WHAT IS NEEDED: Filter the entries below, keeping every line that has the word "instantly".

ENTRIES PROVIDED:
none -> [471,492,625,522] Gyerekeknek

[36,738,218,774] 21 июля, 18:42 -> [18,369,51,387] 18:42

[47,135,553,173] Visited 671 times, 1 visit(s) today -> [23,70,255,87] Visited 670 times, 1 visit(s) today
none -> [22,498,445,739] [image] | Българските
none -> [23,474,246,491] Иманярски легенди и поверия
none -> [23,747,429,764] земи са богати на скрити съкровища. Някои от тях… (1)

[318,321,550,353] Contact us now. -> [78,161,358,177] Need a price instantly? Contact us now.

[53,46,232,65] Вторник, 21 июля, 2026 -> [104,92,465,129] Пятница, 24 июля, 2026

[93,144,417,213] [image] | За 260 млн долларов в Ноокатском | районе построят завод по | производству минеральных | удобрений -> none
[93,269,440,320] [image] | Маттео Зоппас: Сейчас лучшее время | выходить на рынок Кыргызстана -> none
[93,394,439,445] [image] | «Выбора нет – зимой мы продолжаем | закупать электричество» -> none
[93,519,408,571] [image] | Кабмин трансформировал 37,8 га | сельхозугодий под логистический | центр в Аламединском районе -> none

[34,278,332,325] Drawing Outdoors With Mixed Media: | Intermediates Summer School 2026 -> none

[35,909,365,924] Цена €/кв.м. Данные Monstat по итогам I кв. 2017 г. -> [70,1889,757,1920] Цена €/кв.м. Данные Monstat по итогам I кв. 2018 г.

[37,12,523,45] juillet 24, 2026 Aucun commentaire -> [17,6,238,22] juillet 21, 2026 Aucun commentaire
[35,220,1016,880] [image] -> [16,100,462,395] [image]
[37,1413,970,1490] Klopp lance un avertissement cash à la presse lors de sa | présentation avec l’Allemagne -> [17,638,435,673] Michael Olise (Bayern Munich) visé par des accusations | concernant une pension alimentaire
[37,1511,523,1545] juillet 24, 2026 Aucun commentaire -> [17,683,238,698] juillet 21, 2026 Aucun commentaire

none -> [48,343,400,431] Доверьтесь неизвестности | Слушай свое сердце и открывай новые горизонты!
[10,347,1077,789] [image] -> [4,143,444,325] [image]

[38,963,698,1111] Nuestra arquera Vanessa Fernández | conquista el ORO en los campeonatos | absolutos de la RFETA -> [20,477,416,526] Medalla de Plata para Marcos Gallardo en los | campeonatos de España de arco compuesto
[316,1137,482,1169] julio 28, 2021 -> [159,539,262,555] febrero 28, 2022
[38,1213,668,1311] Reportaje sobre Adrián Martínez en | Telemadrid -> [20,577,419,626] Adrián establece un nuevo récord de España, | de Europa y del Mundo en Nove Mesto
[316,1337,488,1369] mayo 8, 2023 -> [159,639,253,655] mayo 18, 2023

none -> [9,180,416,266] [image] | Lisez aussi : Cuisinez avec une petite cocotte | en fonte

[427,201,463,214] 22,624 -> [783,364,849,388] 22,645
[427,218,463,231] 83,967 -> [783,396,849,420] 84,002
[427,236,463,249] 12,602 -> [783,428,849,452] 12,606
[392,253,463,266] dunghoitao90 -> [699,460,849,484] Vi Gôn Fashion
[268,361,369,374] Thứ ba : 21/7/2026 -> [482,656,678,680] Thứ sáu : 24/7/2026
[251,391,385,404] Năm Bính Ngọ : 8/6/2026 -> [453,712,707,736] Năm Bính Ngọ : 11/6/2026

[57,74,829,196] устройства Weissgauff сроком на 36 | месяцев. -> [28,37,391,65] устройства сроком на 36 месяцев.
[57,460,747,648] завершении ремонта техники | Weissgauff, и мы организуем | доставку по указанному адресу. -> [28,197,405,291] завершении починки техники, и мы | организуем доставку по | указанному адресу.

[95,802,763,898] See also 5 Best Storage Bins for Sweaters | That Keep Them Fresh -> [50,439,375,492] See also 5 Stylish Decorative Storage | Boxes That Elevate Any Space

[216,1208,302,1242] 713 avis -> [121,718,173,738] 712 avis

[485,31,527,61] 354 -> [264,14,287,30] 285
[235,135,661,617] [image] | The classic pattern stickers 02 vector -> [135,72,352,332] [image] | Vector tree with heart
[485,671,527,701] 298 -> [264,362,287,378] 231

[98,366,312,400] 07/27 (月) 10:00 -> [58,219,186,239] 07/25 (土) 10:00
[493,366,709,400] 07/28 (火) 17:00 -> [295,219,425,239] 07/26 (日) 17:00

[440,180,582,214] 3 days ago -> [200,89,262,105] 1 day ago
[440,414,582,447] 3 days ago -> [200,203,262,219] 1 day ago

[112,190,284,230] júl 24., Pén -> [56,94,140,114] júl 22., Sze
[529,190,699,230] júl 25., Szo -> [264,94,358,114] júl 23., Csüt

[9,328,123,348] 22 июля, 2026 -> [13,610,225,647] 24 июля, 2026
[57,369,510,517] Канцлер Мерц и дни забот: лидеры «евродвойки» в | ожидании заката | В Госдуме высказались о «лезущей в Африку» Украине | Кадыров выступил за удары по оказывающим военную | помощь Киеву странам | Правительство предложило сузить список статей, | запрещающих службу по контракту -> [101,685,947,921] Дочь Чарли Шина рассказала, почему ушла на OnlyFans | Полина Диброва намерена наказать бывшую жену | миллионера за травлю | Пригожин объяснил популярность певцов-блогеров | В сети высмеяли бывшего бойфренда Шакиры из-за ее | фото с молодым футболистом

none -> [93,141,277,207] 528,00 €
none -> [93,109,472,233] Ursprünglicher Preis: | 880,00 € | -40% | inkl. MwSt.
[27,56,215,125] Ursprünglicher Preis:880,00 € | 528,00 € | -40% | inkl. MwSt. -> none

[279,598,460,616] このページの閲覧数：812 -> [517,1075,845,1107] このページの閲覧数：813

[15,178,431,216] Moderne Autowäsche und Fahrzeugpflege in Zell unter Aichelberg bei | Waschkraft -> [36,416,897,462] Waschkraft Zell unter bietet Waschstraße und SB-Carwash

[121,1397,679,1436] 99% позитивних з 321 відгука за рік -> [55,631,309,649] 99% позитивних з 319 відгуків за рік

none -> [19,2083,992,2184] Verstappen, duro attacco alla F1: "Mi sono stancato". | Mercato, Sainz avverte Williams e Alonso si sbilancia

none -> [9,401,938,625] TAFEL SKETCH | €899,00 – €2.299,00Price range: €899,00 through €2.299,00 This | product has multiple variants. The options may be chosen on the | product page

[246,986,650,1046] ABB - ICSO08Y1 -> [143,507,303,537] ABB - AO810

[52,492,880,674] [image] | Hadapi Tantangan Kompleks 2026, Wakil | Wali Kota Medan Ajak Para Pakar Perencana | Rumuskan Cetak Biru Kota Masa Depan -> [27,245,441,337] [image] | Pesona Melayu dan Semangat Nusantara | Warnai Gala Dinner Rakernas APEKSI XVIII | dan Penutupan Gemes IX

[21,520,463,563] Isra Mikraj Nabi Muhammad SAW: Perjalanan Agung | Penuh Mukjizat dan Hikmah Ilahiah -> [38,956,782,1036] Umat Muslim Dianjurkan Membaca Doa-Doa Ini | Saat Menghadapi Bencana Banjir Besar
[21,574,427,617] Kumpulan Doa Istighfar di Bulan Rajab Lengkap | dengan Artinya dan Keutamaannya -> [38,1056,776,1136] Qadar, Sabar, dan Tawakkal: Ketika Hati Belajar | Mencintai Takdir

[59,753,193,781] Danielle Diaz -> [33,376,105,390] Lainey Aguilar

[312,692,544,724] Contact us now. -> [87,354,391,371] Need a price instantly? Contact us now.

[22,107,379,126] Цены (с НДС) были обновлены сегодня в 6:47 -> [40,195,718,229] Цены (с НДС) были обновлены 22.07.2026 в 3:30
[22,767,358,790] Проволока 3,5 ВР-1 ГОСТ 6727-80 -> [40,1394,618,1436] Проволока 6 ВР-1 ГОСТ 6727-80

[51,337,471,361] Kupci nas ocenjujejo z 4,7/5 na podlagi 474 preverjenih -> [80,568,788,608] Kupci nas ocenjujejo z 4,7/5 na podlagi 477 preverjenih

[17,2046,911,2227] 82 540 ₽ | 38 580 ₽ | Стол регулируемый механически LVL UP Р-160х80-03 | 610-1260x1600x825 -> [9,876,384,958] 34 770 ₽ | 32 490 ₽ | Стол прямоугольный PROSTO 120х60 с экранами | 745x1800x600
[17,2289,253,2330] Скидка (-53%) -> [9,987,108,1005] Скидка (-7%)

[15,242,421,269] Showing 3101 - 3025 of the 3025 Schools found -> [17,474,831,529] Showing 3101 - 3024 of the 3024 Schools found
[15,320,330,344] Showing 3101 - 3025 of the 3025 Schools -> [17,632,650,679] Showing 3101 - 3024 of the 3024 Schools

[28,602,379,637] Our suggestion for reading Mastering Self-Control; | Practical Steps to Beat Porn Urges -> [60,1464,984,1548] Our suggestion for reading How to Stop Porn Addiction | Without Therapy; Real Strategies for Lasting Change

FINISHED TASK:
[318,321,550,353] Contact us now. -> [78,161,358,177] Need a price instantly? Contact us now.
[312,692,544,724] Contact us now. -> [87,354,391,371] Need a price instantly? Contact us now.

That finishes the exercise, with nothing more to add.